Leticia Buitron of Sacramento, who has been helping on her own all week, shepherded evacuees to an official shelter location in Yuba City. She said some are reluctant to leave.
“The reason that the people choose to be here is because most of them have pets," Buitron said. "And most places, the shelters, you can’t take pets, and you can’t be couples and you can’t do this and you can’t do that, that’s why they choose to be out here.”
Some of the unofficial shelters have been working to share information with authorities. The makeshift shelter at Pleasant Valley Baptist Church, which closed Sunday, has been sharing names with the county.
Pastor Tim Ruhl said while they were open, they kept track of the roughly 300 people who were staying there.

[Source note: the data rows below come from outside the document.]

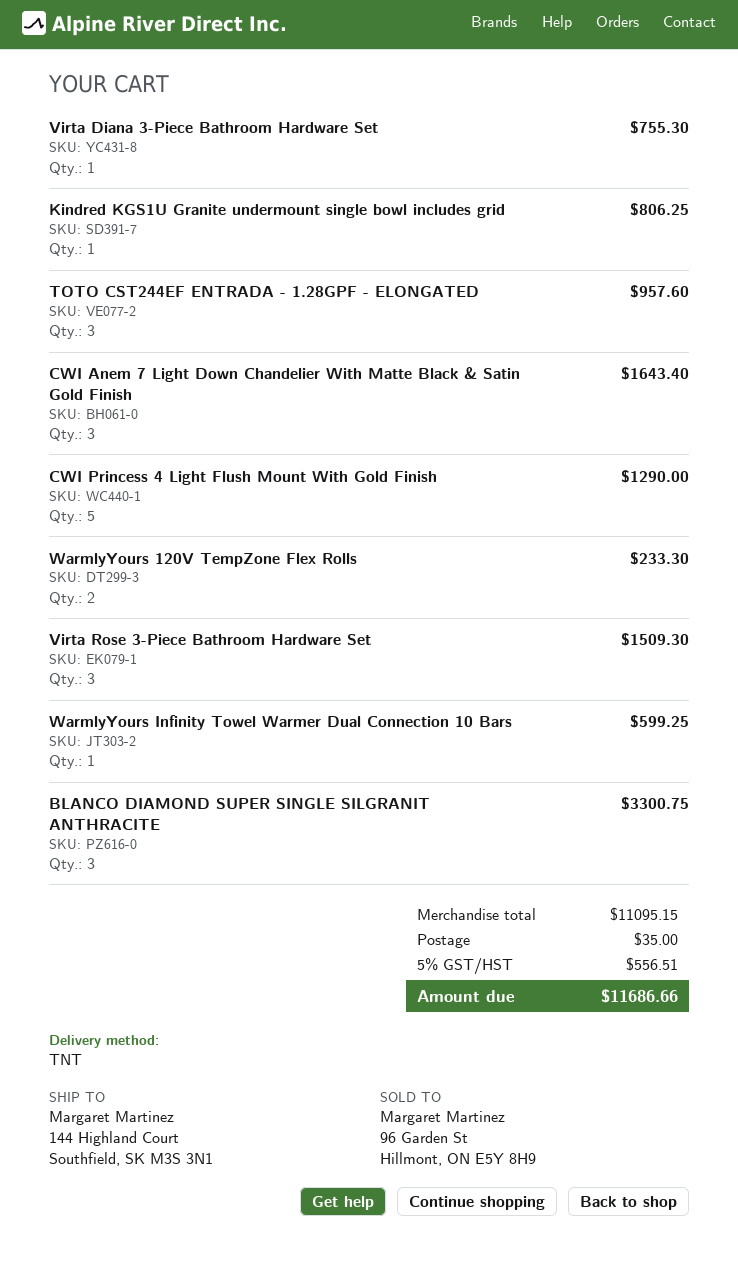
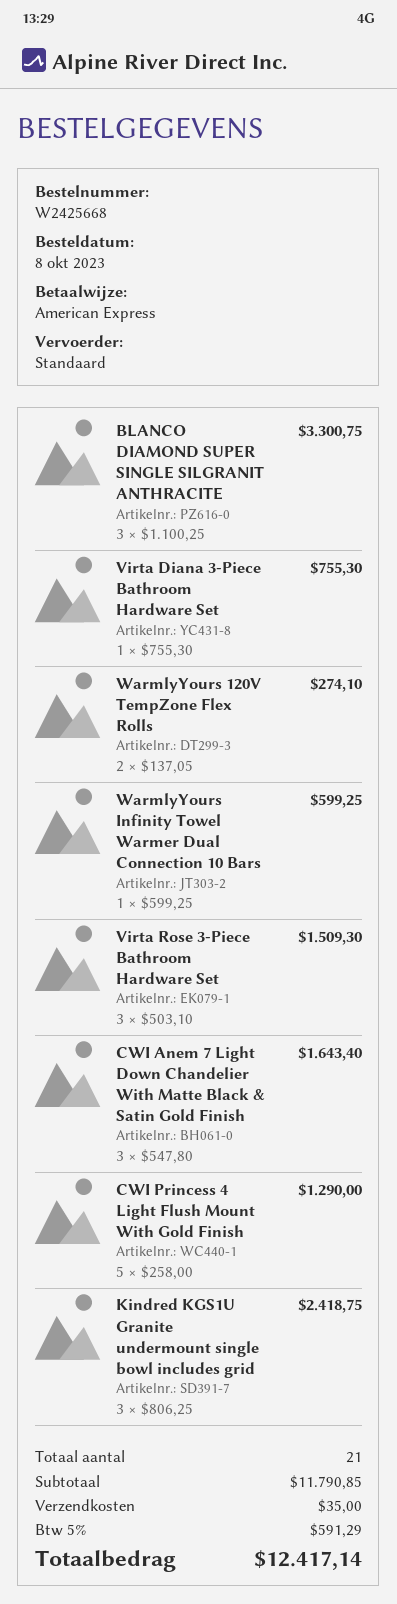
shipping method: TNT -> standard
Kindred KGS1U Granite undermount single bowl includes grid: 1 for 806.25 -> 3 for 2418.75
TOTO CST244EF ENTRADA - 1.28GPF - ELONGATED: 3 for 957.60 -> none
WarmlyYours 120V TempZone Flex Rolls: 2 for 233.30 -> 2 for 274.10
subtotal: 11095.15 -> 11790.85
tax: 5% = 556.51 -> 5% = 591.29
total: 11686.66 -> 12417.14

“We had the number of the cot they’d slept on, number of the tent they slept in," Ruhl said. "When they came in, when they went out. If they saw the medical doctor here. If they applied for FEMA or not. We had all those lists making it so we knew exactly the progress.”
This week the American Red Cross began sending out teams of volunteers throughout Chico in search of people who could be marked off of the missing persons list. As pop-up shelters begin to close and evacuees are moved to county-coordinated shelters, officials hope to have another chance to cross-check names and start bringing the number back down.